Eligibility Criteria
Ages Eligible for Study
18 years to 80 years (Adult, Older Adult)
Accepts Healthy Volunteers
No
Description
Inclusion Criteria:
- Has documented diagnosis of moderate to severe DG or IG according to the ANMS GCSI-DD score during the Screening period (score of >2 on average of the screening days).
- Moderate to severe delay in gastric emptying rate as measured by the GEBT at Screening defined as GE half-time (t1/2) ≥ the 80th percentile of normative data as determined by Cairn Diagnostics.
- Male or female patients 18 to 80 years of age, inclusive, at baseline.
- Has continuous moderate to severe symptoms for gastroparesis (that is, chronic postprandial fullness, abdominal pain, postprandial nausea, vomiting, loss of appetite and/or early satiety) as assessed by the investigator for at least the past 3 months.
- Has hemoglobin A1c (BbA1c) < 11%.
- Has Body Mass Index range between 18-40.
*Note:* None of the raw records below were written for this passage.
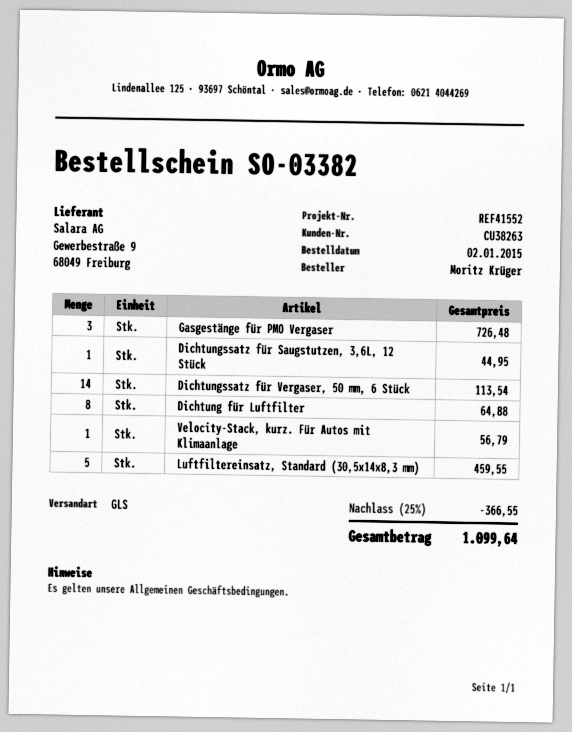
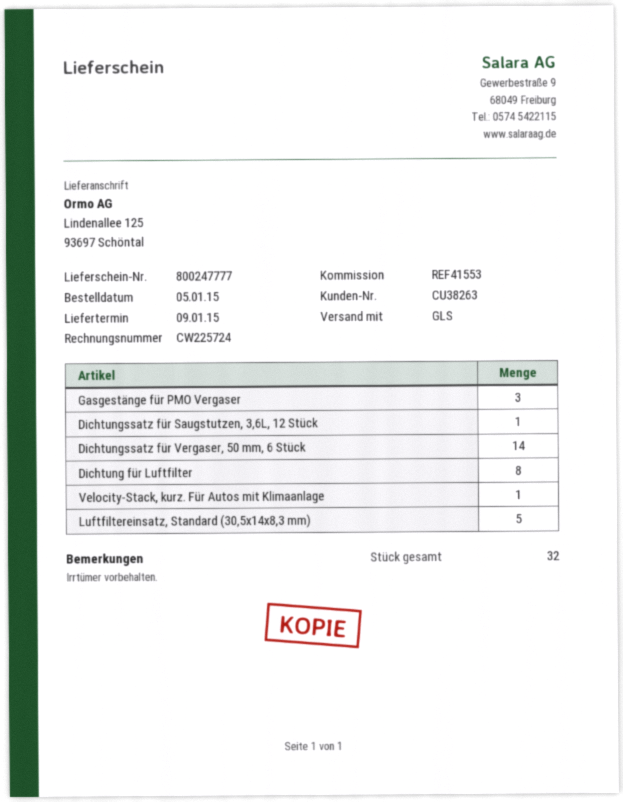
order date: 2015-01-02 -> 2015-01-05
reference: REF41552 -> REF41553

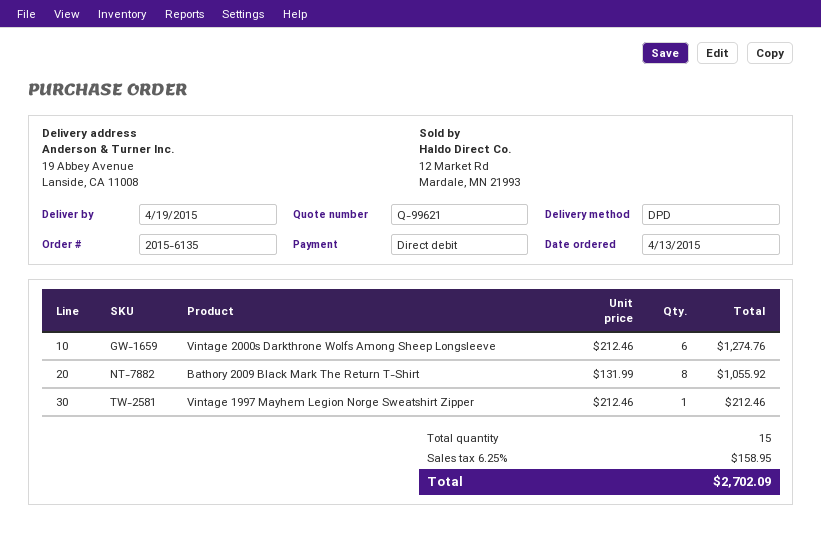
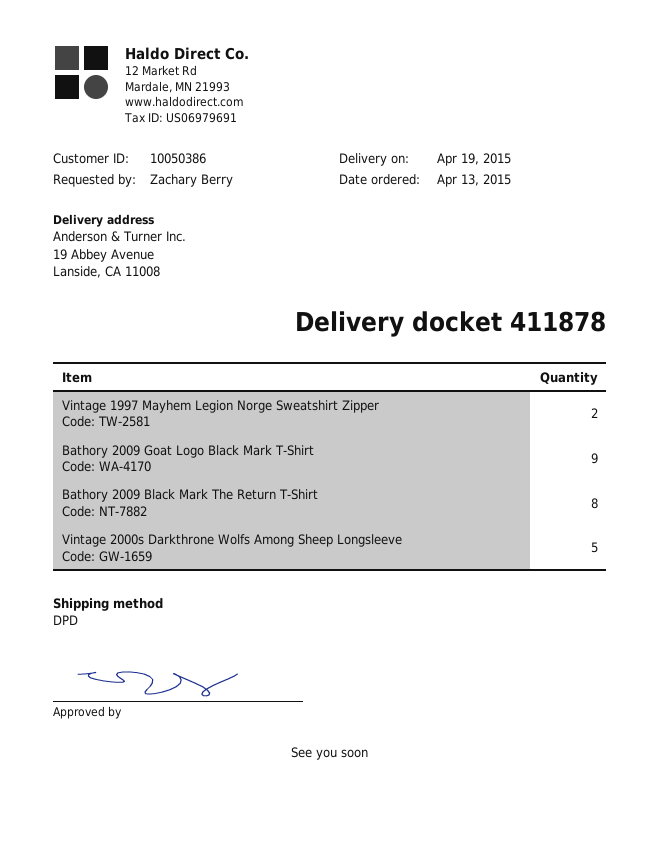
Vintage 2000s Darkthrone Wolfs Among Sheep Longsleeve: 6 -> 5
Vintage 1997 Mayhem Legion Norge Sweatshirt Zipper: 1 -> 2
Bathory 2009 Goat Logo Black Mark T-Shirt: none -> 9

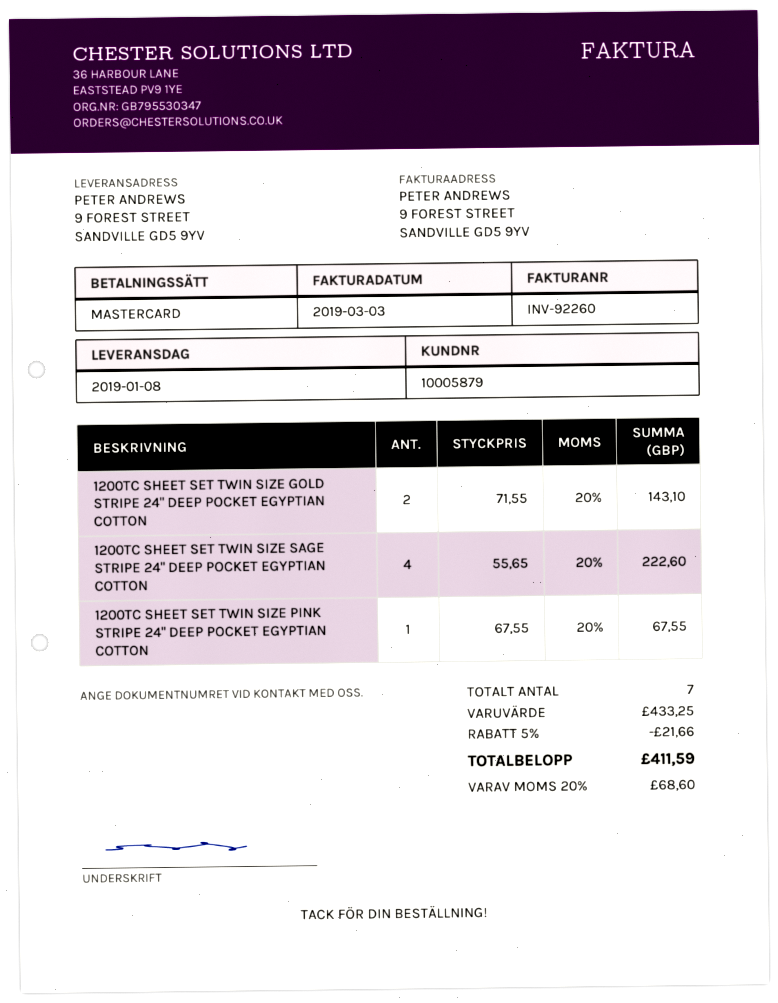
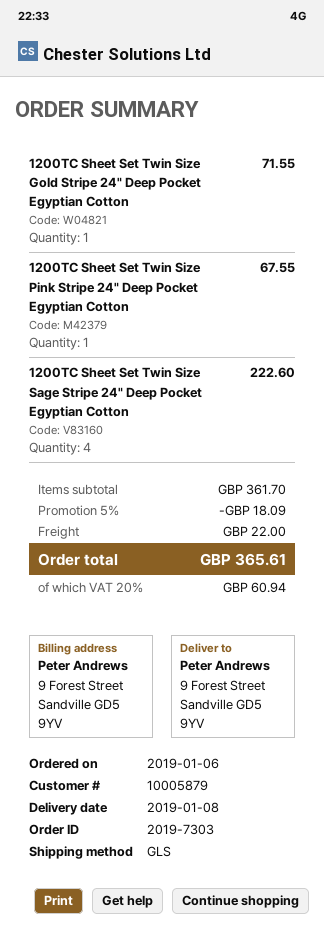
1200TC SHEET SET TWIN SIZE GOLD STRIPE 24" DEEP POCKET EGYPTIAN COTTON: 2 for 143.10 -> 1 for 71.55
subtotal: 433.25 -> 361.70
discount: 5% = 21.66 -> 5% = 18.09
shipping: none -> 22.00
tax: 20% = 68.60 -> 20% = 60.94
total: 411.59 -> 365.61

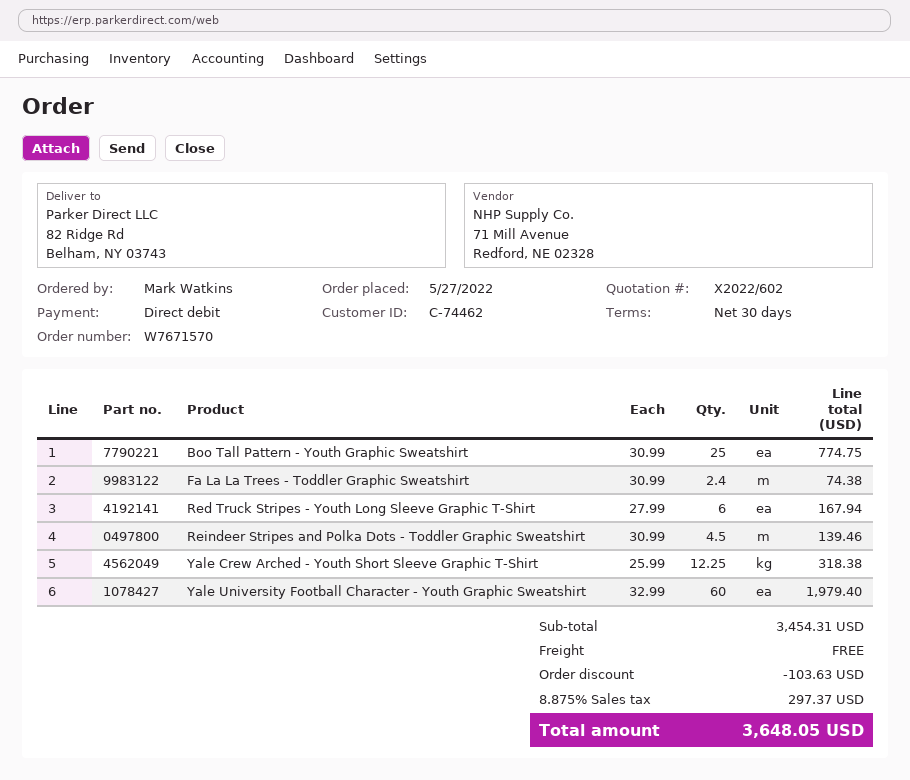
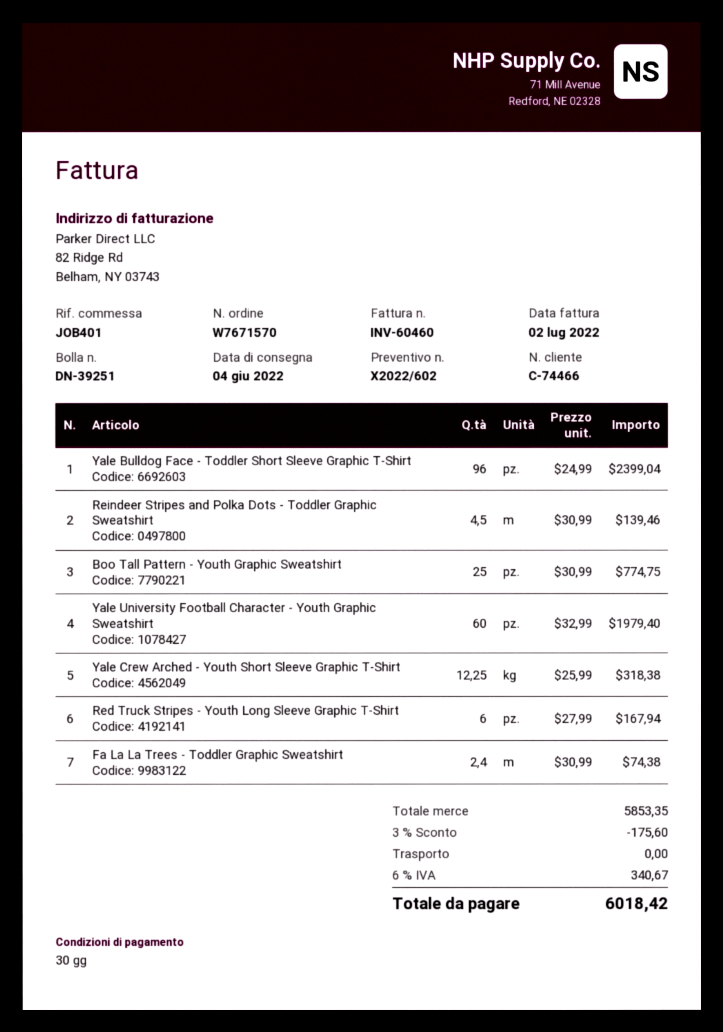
customer number: C-74462 -> C-74466
Yale Bulldog Face - Toddler Short Sleeve Graphic T-Shirt: none -> 96 x 24.99 = 2399.04
subtotal: 3454.31 -> 5853.35
discount: 103.63 -> 175.60
tax: 8.875% = 297.37 -> 6% = 340.67
total: 3648.05 -> 6018.42

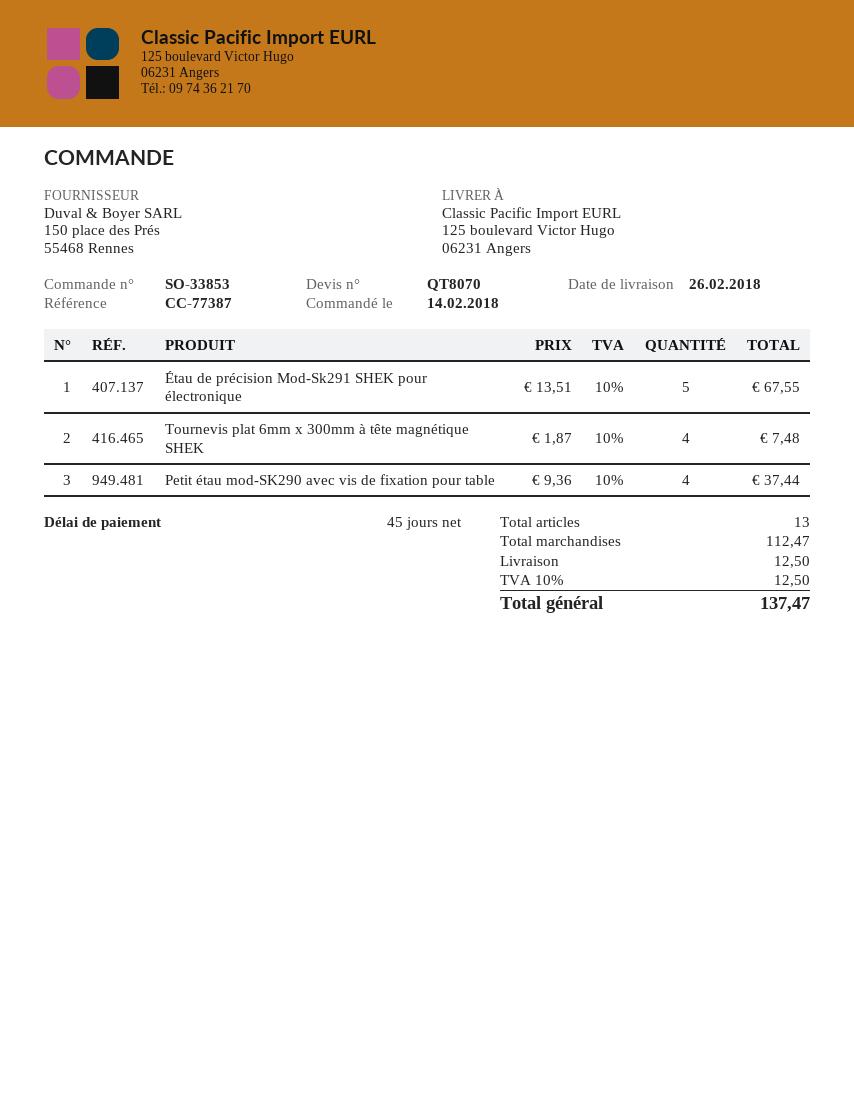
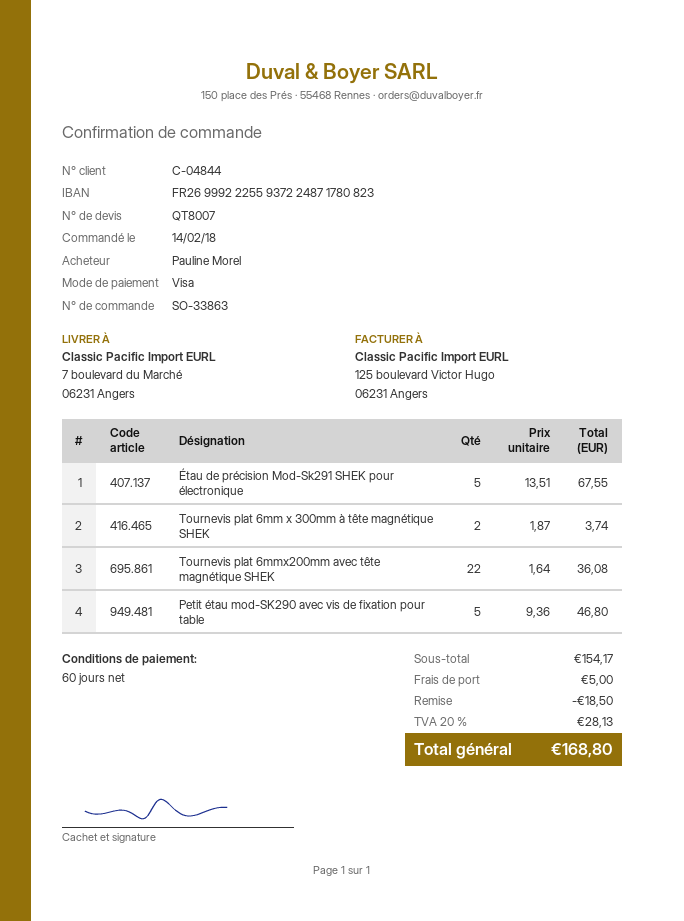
quote number: QT8070 -> QT8007
order number: SO-33853 -> SO-33863
payment terms: 45 days -> 60 days
ship to: 125 boulevard Victor Hugo, 06231 Angers -> 7 boulevard du Marché, 06231 Angers
Tournevis plat 6mm x 300mm à tête magnétique SHEK: 4 x 1.87 = 7.48 -> 2 x 1.87 = 3.74
Petit étau mod-SK290 avec vis de fixation pour table: 4 x 9.36 = 37.44 -> 5 x 9.36 = 46.80
Tournevis plat 6mmx200mm avec tête magnétique SHEK: none -> 22 x 1.64 = 36.08
subtotal: 112.47 -> 154.17
discount: none -> 18.50
shipping: 12.50 -> 5.00
tax: 10% = 12.50 -> 20% = 28.13
total: 137.47 -> 168.80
- Women of childbearing potential must use one of the following acceptable methods of contraception throughout the study (1 month prior to Screening through 1 month after last dose of study medication): oral contraceptive medication, IUD, hormonal implants, injectable contraceptive methods, double-barrier methods, or tubal ligation.
- Male patients must be willing to use acceptable contraceptive measures such as vasectomy or double-barrier method and refrain from sexual activity with any female who is pregnant or lactating. Female partners of study participants are asked to use acceptable methods of contraception.
Exclusion Criteria:
- Has acute, severe gastroenteritis and pronounced dehydration in the past 48 hours prior to Screening, chronic parenteral feeding or persistent severe vomiting.
- Has known hypersensitivity to Spirulina, egg, milk products or wheat allergens.
- Has a known disturbance of small intestinal absorption, exocrine pancreatic function, liver metabolism or pulmonary function.
- Has a history of anorexia nervosa or bulimia.
- Previous history of bezoars (the presence of retained liquid, bile, or small amounts of poorly organized food residue is permitted).
- Prior surgery involving any gastrointestinal surgery, including the luminal gastrointestinal (GI) tract (cholecystectomy and appendectomy are permitted if performed >3 months prior to baseline GEBT).
- Any abdominal or pelvic surgery within the past 3 months.
- Known history of the following GI conditions: inflammatory bowel disease; irritable bowel syndrome with diarrhea; or any other active disorder that could explain symptoms in the opinion of the investigator.
- Has active diverticulitis, diverticular stricture, and other intestinal strictures.
- Currently taking Glucagon-like peptide-1 (GLP-1) agonists, e.g. exenatide, liraglutide, semaglutide or dulaglutide, or pramlintide.
- Has severe psychiatric illness (including suicidal tendencies or ideation) or neurological illness.
- Use of narcotics/opioids, drugs used to treat gastroparesis within 3 days of the Screening GEBT test.
- Clinically significant cardiac disease including but not limited to unstable angina, acute myocardial infarction within 6 months of baseline, and arrhythmia requiring therapy.
- Patient has QTc interval ≥ 480 milliseconds on Screening ECG.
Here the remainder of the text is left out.